• Required action: Would you transcribe the line that holds "pressure mode —" and all the lines below it, through the final one, exactly and with nothing else?

• Input:
::::::::

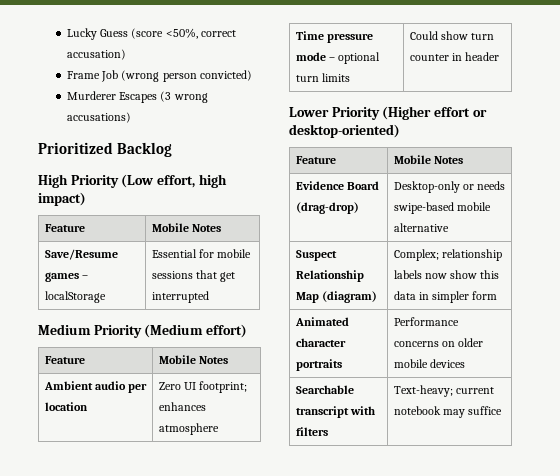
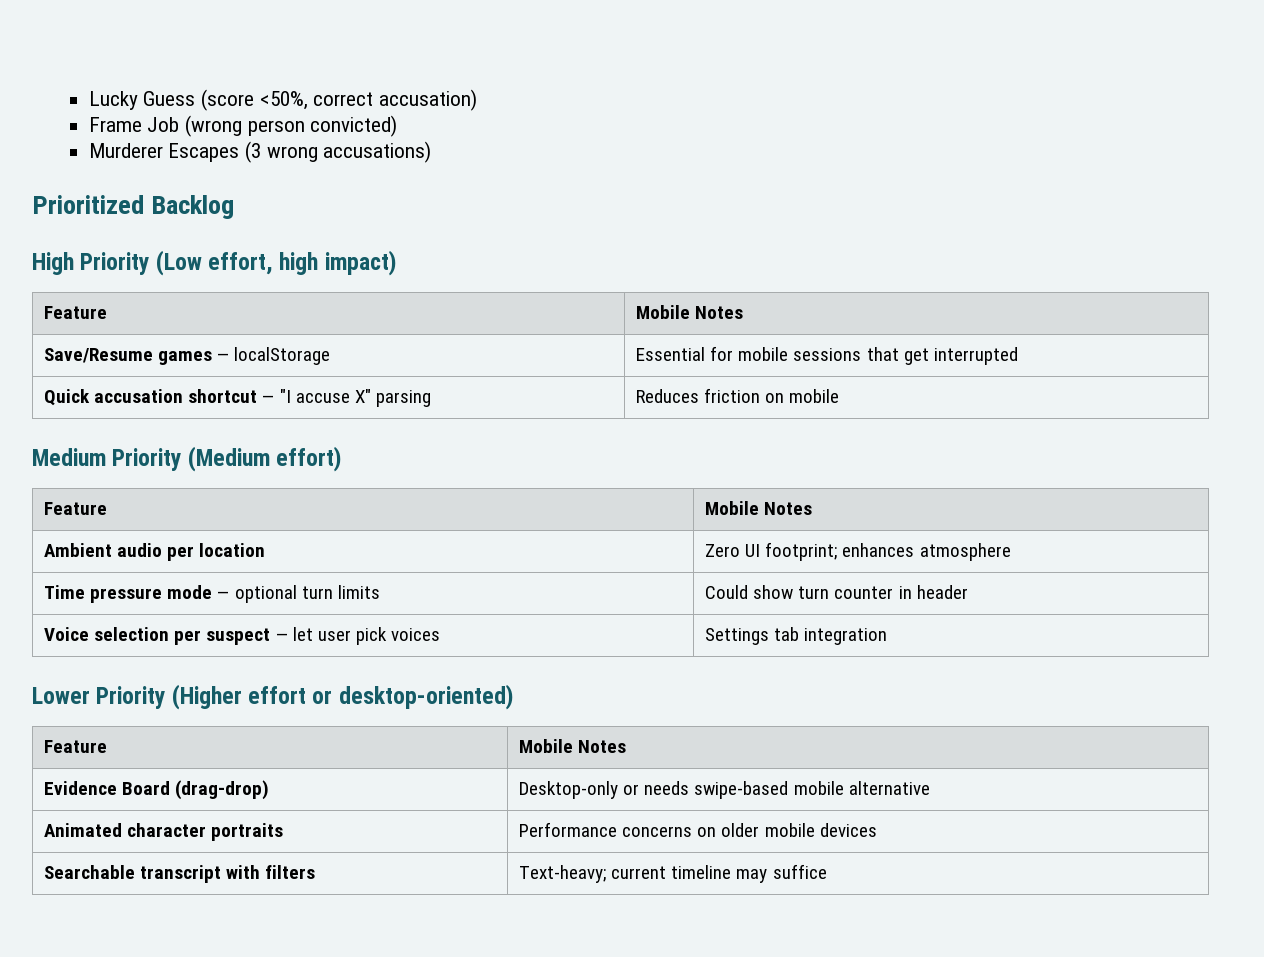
- Save/Resume games – localStorage | Essential for mobile sessions that get interrupted
+ Save/Resume games — localStorage | Essential for mobile sessions that get interrupted
+ Quick accusation shortcut — "I accuse X" parsing | Reduces friction on mobile
- Time pressure mode – optional turn limits | Could show turn counter in header
+ Time pressure mode — optional turn limits | Could show turn counter in header
+ Voice selection per suspect — let user pick voices | Settings tab integration
- Suspect Relationship Map (diagram) | Complex; relationship labels now show this data in simpler form
- Searchable transcript with filters | Text-heavy; current notebook may suffice
+ Searchable transcript with filters | Text-heavy; current timeline may suffice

::::::::

• Your solution:
+ Time pressure mode — optional turn limits | Could show turn counter in header
+ Voice selection per suspect — let user pick voices | Settings tab integration
- Suspect Relationship Map (diagram) | Complex; relationship labels now show this data in simpler form
- Searchable transcript with filters | Text-heavy; current notebook may suffice
+ Searchable transcript with filters | Text-heavy; current timeline may suffice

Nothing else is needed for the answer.